■ Source material
⟨

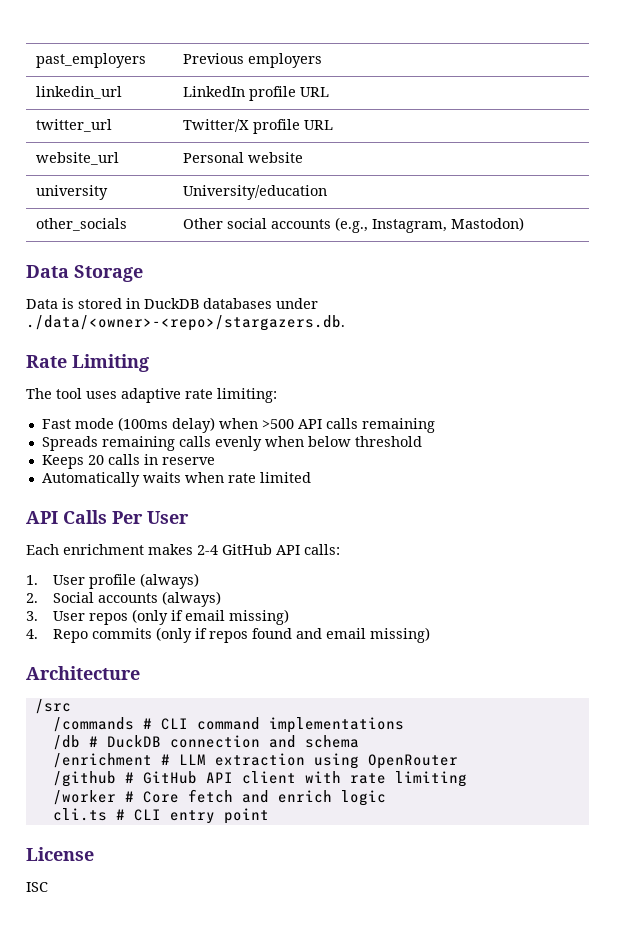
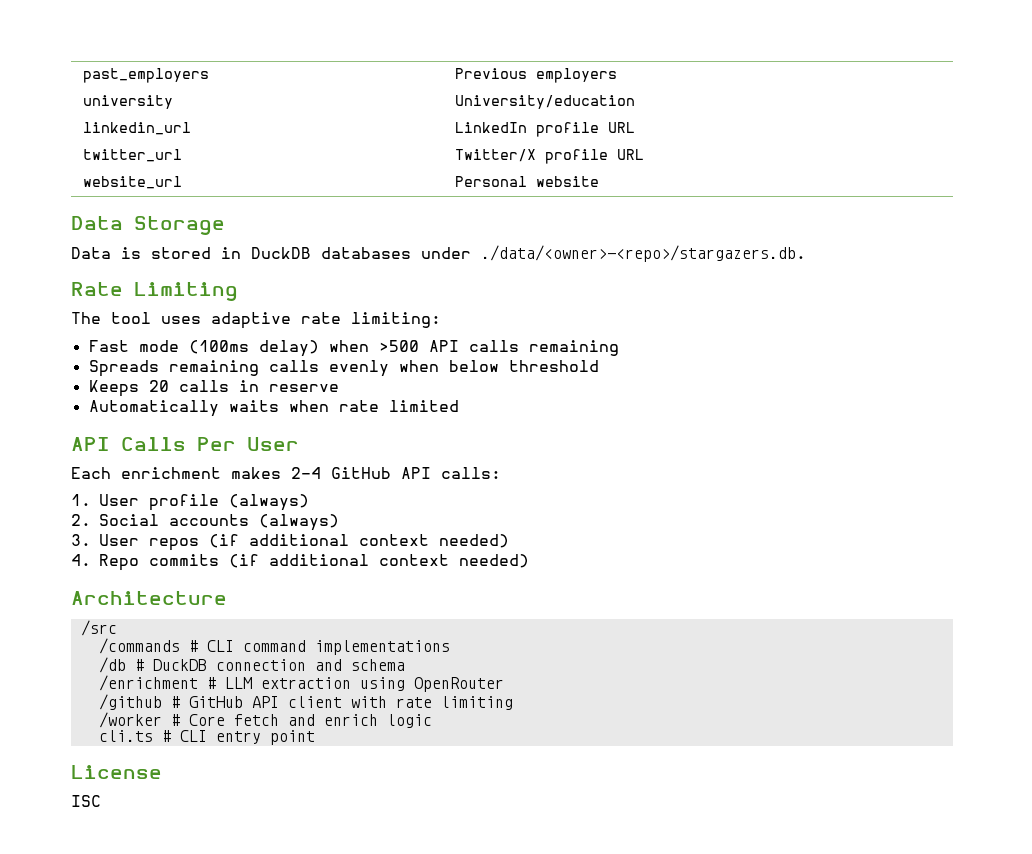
+ university | University/education
- university | University/education
- other_socials | Other social accounts (e.g., Instagram, Mastodon)
- 3. User repos (only if email missing)
+ 3. User repos (if additional context needed)
- 4. Repo commits (only if repos found and email missing)
+ 4. Repo commits (if additional context needed)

⟩

■ Exercise details
Which lines run from the one containing "- 4. Repo commits" through the end of the material? Output them exactly.

■ Task output
- 4. Repo commits (only if repos found and email missing)
+ 4. Repo commits (if additional context needed)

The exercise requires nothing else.